Making Our Economy Right
- Established: 1991
- Director: Nizam Ahmad
- Budget: US$3,000 to US$5,000
- Address: House 2-A, Block NE (G), Road 84, Gulshan – 2, Dhaka 1212, Bangladesh
- Location: Dhaka, Bangladesh

= Making Our Economy Right =

Free market think tank in Bangladesh

Making Our Economy Right (MOER) is a free market think tank in Bangladesh. Headquartered in Dhaka, the institute was established in 1991 by Nizam Ahmad. MOER is sponsored by the Atlas Foundation in the United States. Deroy Murdock, an American libertarian syndicated columnist for the Scripps Howard News Service, is an advisory board member of MOER.

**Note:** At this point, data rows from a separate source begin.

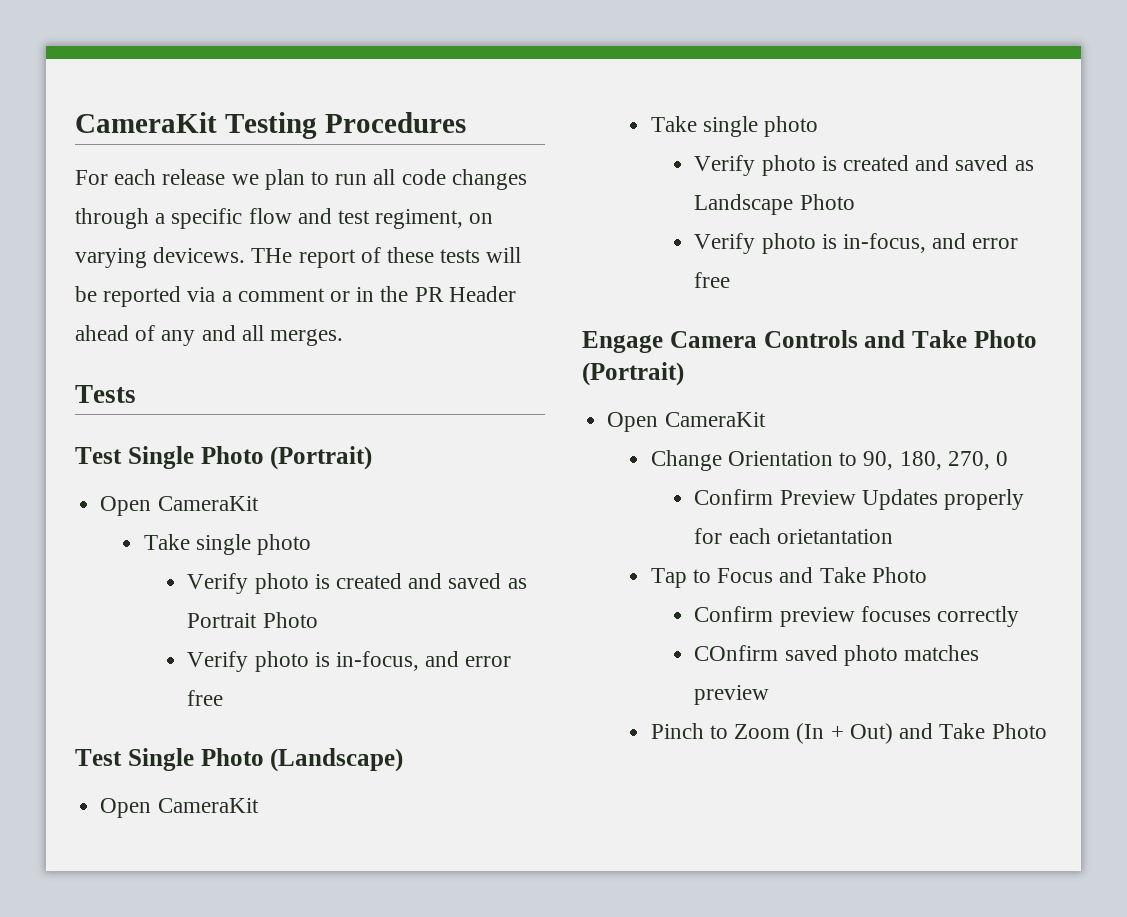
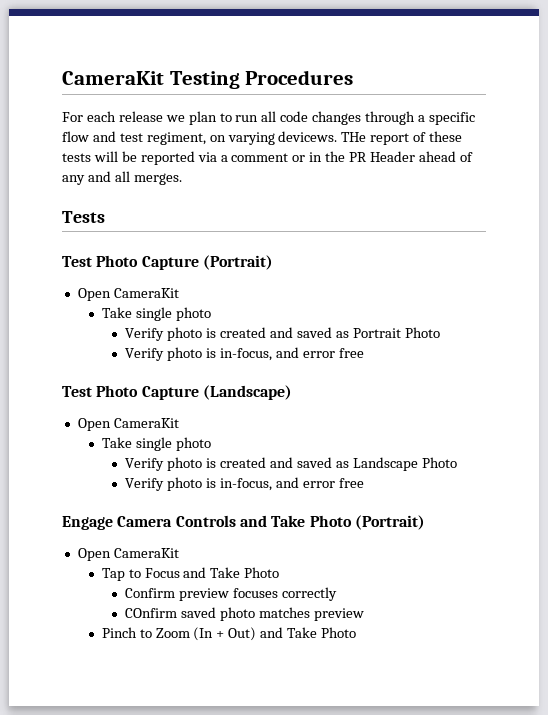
- Test Single Photo (Portrait)
+ Test Photo Capture (Portrait)
- Test Single Photo (Landscape)
+ Test Photo Capture (Landscape)
- Change Orientation to 90, 180, 270, 0
- Confirm Preview Updates properly for each orietantation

As a result of dictatorships and Fabian socialism, which was the basis of Bangladesh's economy for more than 50 years, the concept of individual freedom and free markets is at a rudimentary stage in the country. For this reason, Bangladesh's topmost economists, politicians, businesspeople, and journalists who previously encouraged MOER's work gradually became sceptical of the idea of free markets. Consequently, the theory of free markets advocated by MOER is considered extreme in Bangladesh and the institute has not gained widespread support. Its support base is those people who philosophically believe in individual liberty and personal choice. Much of the work of MOER soon after its establishment focused on spreading the idea of individual freedom, which was almost unknown in the nation.

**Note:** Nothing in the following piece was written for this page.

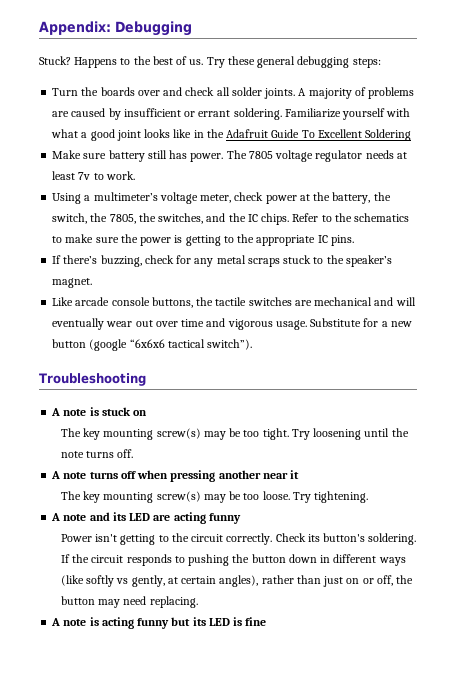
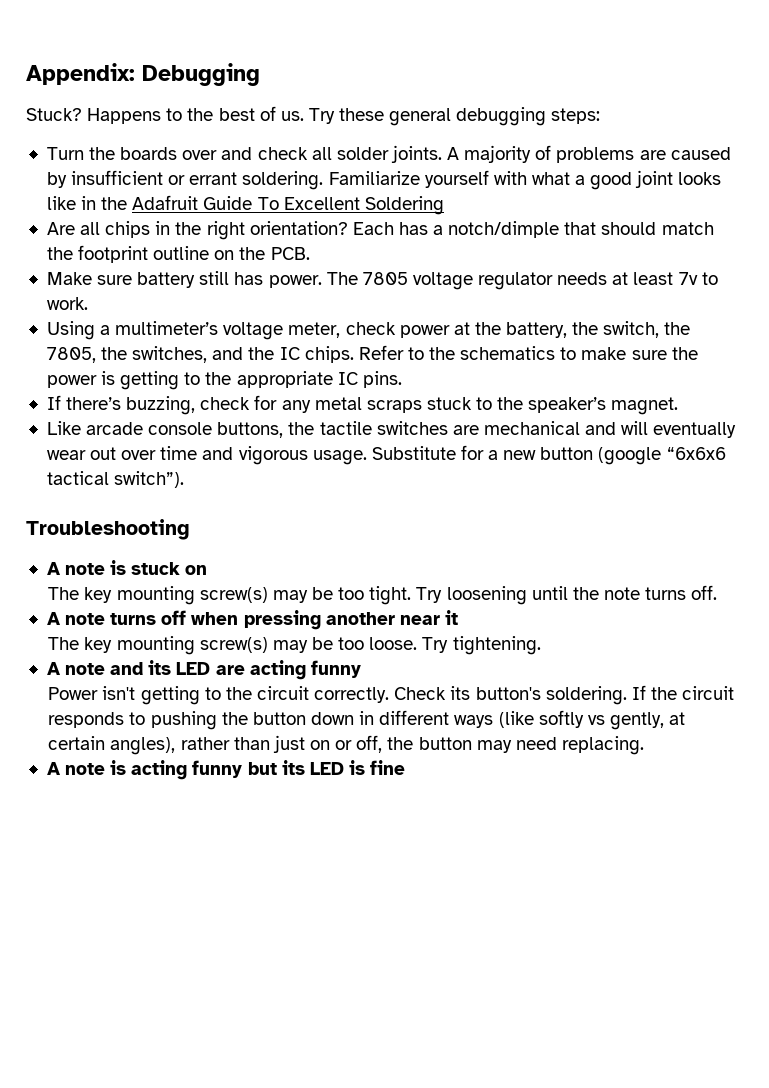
+ Are all chips in the right orientation? Each has a notch/dimple that should match the footprint outline on the PCB.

The annual budget of MOER is US$3,000 to US$5,000. Staff of the institute publish articles advocating free market and libertarianism in national newspapers. MOER has published books both in Bengali and in English languages for free distribution to libraries with the help of the International Policy Network (IPN) headquartered in London. The think tank has published Bengali translation of classical liberal and libertarian works including The Law by French economist Claude Frédéric Bastiat and publications of libertarian think tanks in the west. MOER also moderates a weekly radio broadcast advocating liberalisation of Bangladesh's economy. In 2002 MOER published the book Clamoring for Free Market Freedom in Bangladesh which is a compilation of essays by its founder Nizam Ahmad. It is the fourth book published by the institute and has a foreword by Milton Friedman, Chicago School economist and recipient of the Nobel Memorial Prize in Economics.